- _What to do_:
Find the lines in the entries that follow where the word "Tabela" occurs, and state how many there are, with no other words.

- _Excerpted data_:
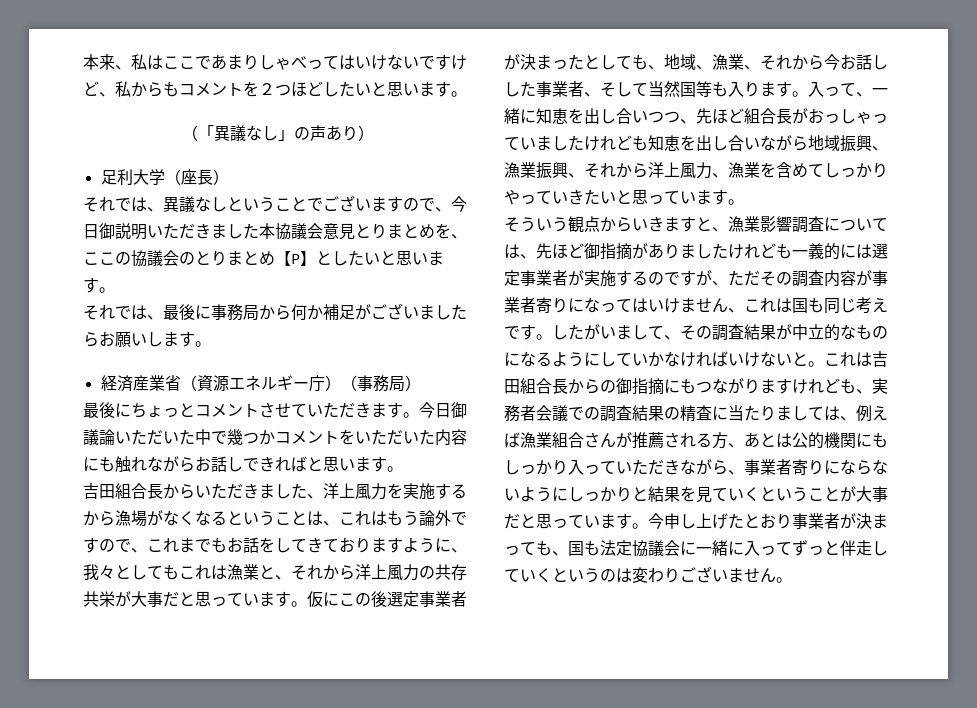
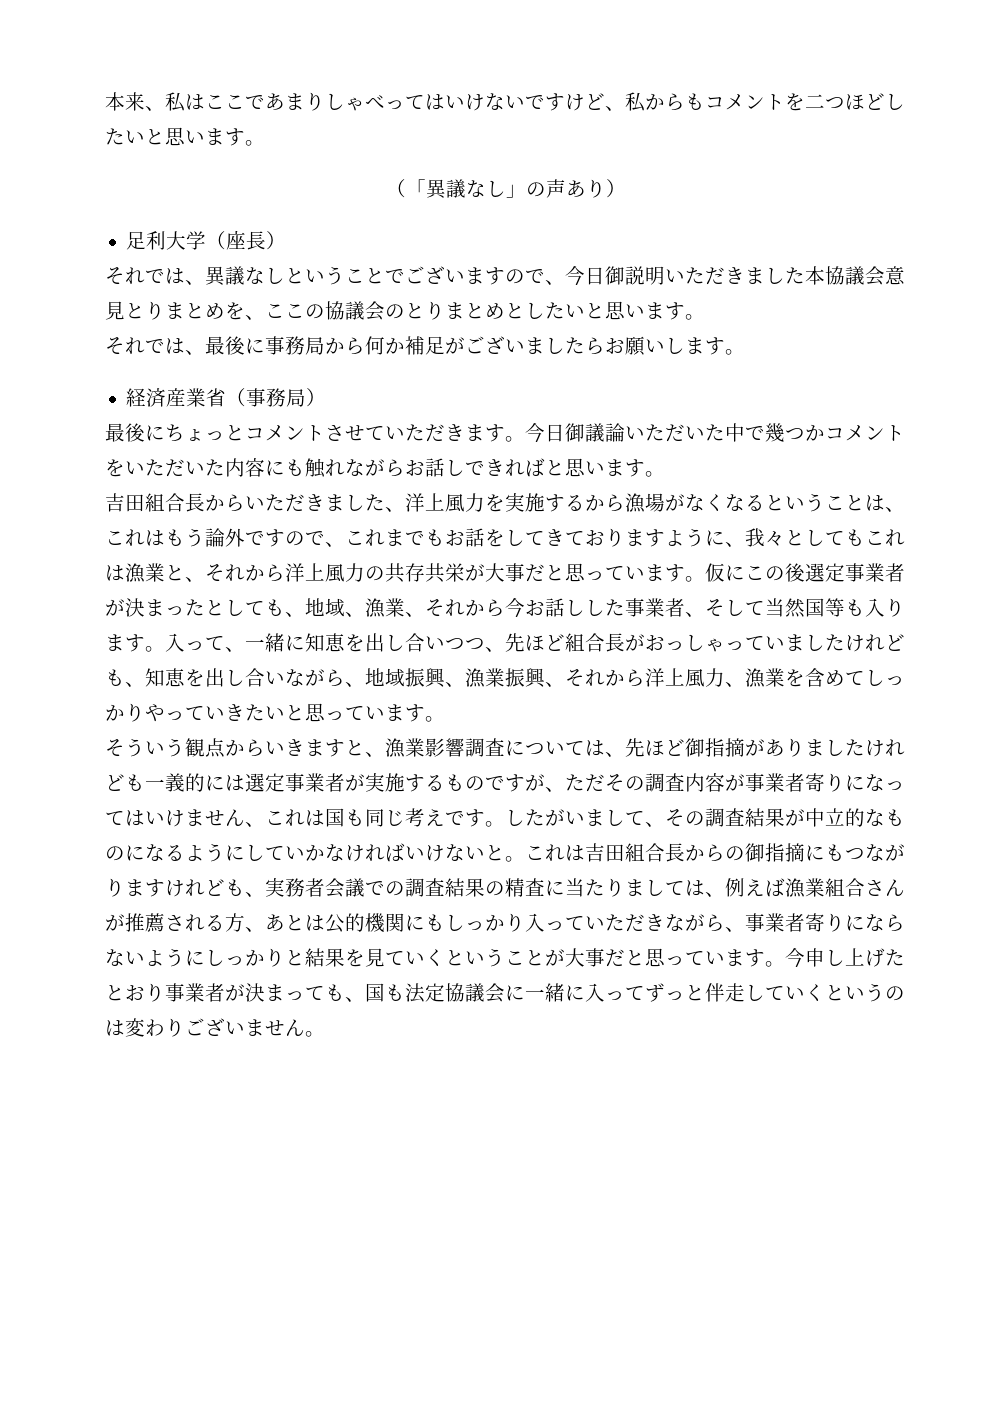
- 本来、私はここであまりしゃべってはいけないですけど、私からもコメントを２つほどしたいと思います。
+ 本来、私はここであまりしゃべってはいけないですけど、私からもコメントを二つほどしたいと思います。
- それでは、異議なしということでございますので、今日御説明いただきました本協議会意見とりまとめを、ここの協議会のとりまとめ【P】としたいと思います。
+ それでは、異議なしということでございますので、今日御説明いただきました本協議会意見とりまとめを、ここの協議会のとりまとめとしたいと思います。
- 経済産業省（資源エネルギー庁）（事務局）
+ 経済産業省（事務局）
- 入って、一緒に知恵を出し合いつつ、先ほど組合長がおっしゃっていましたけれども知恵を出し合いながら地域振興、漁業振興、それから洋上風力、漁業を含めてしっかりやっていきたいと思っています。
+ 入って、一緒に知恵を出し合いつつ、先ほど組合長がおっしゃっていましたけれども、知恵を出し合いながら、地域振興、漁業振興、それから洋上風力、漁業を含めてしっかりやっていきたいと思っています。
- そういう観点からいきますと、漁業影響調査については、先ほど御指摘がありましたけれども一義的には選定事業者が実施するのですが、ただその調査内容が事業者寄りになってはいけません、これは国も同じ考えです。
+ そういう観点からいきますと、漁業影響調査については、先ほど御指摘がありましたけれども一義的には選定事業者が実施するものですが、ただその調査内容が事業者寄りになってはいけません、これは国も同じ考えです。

--

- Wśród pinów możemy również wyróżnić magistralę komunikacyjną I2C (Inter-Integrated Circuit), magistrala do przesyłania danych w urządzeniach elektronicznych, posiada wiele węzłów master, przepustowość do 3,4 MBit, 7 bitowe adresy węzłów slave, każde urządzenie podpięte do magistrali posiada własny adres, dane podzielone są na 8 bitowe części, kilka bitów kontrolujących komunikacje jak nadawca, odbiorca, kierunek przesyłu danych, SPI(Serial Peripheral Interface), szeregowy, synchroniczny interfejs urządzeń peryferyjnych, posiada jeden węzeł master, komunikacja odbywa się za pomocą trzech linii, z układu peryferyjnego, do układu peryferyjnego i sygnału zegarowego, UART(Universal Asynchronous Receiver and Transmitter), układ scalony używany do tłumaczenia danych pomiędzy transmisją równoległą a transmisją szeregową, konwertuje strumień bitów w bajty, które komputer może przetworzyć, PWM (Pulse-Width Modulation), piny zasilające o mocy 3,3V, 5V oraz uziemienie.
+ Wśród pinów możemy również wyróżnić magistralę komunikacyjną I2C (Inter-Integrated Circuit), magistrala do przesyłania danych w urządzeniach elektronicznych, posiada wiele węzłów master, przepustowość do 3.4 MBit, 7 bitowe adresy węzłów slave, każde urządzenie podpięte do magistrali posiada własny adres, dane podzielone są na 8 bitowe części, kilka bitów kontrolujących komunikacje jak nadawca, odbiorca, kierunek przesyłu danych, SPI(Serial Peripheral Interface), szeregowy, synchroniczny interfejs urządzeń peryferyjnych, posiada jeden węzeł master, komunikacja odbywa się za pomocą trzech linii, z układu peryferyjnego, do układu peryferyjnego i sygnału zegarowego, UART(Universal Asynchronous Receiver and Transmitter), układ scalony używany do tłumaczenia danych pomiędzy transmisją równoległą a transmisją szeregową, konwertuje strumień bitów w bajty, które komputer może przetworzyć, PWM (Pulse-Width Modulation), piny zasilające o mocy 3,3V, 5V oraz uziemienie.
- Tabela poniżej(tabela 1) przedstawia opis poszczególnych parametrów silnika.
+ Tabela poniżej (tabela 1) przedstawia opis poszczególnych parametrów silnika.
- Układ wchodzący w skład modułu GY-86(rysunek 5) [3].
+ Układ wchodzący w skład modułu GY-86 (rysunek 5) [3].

...

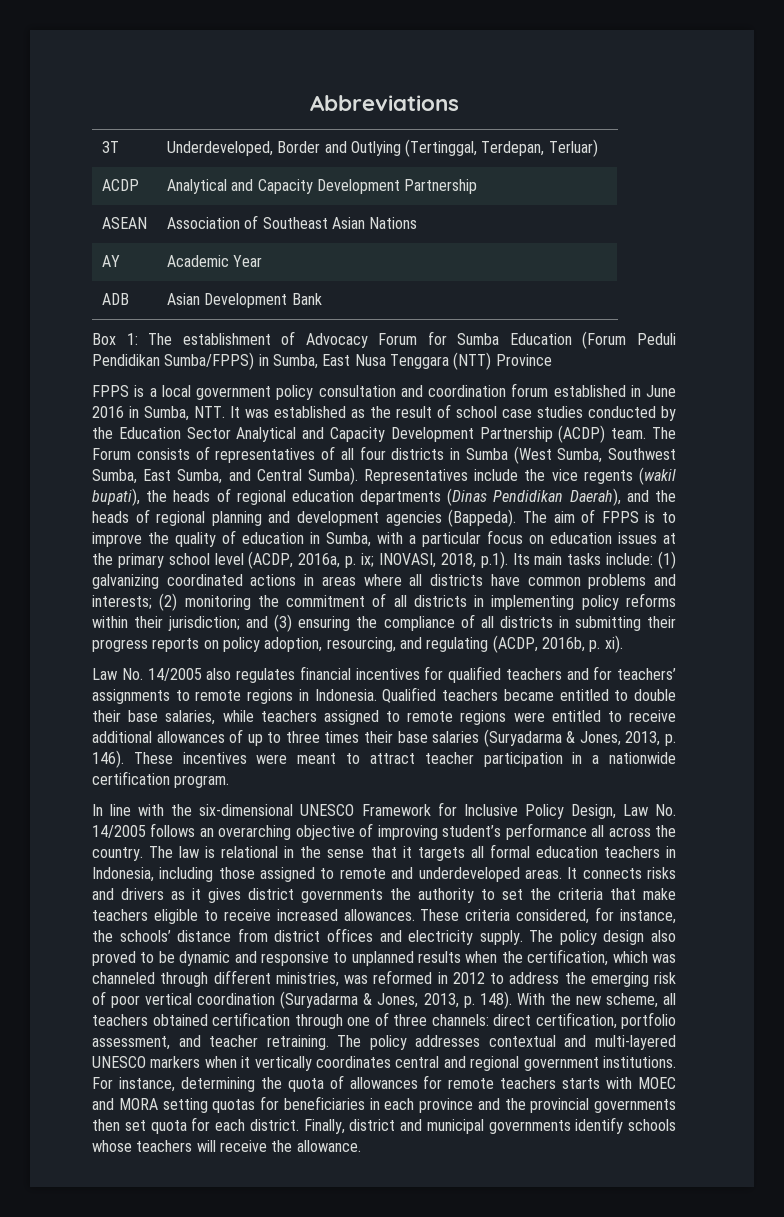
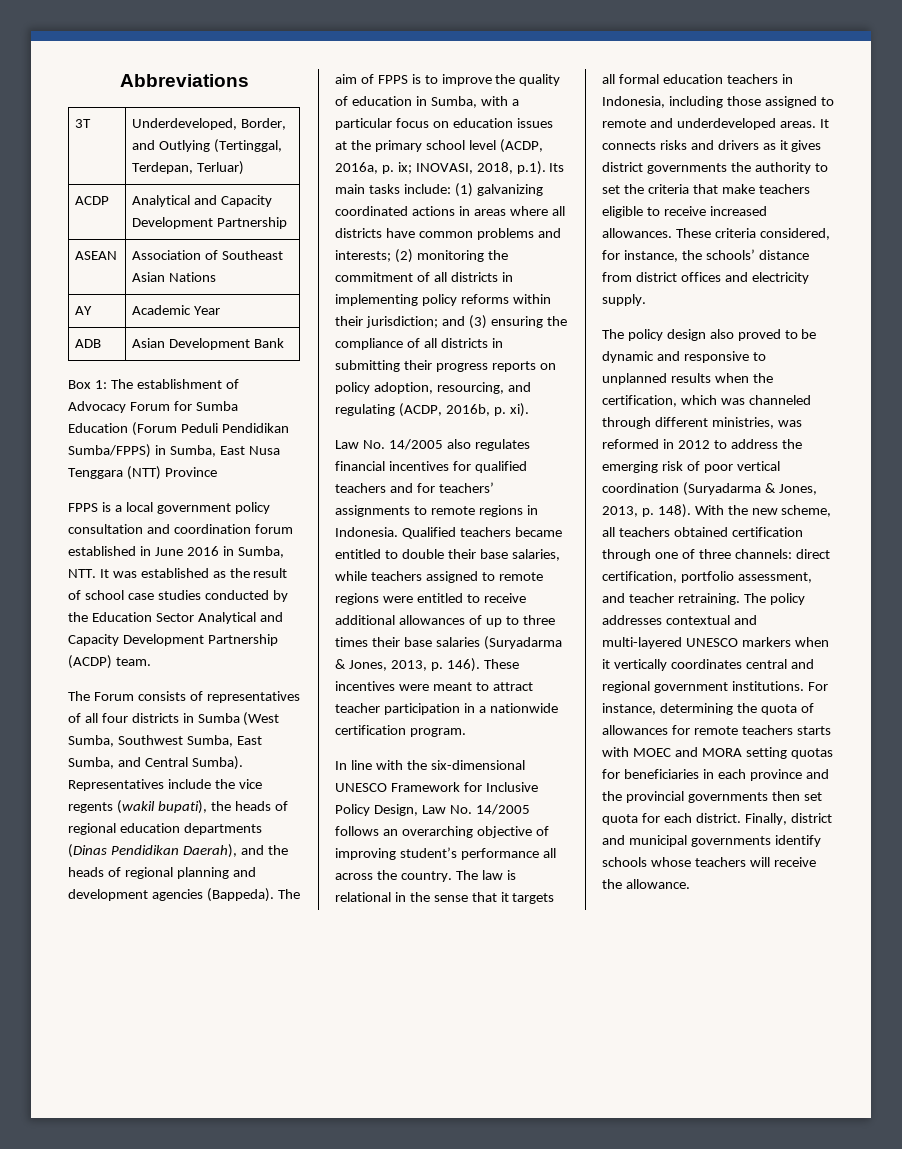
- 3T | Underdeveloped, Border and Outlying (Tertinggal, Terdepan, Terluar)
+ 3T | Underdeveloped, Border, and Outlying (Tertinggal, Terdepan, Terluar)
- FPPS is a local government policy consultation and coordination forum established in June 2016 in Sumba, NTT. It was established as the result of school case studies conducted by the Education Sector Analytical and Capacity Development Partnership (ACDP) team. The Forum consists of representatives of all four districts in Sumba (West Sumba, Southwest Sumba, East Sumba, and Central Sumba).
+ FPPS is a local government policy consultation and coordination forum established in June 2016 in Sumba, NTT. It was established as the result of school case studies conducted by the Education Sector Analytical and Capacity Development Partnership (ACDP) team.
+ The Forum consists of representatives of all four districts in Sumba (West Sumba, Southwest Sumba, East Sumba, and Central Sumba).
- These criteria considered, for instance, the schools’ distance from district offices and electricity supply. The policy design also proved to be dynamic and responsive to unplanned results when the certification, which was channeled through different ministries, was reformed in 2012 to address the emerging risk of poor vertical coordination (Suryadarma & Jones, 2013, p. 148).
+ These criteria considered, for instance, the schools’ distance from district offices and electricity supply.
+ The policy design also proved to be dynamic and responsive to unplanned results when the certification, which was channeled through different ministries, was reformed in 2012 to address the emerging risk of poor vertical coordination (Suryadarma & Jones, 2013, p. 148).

- _Task result_:
2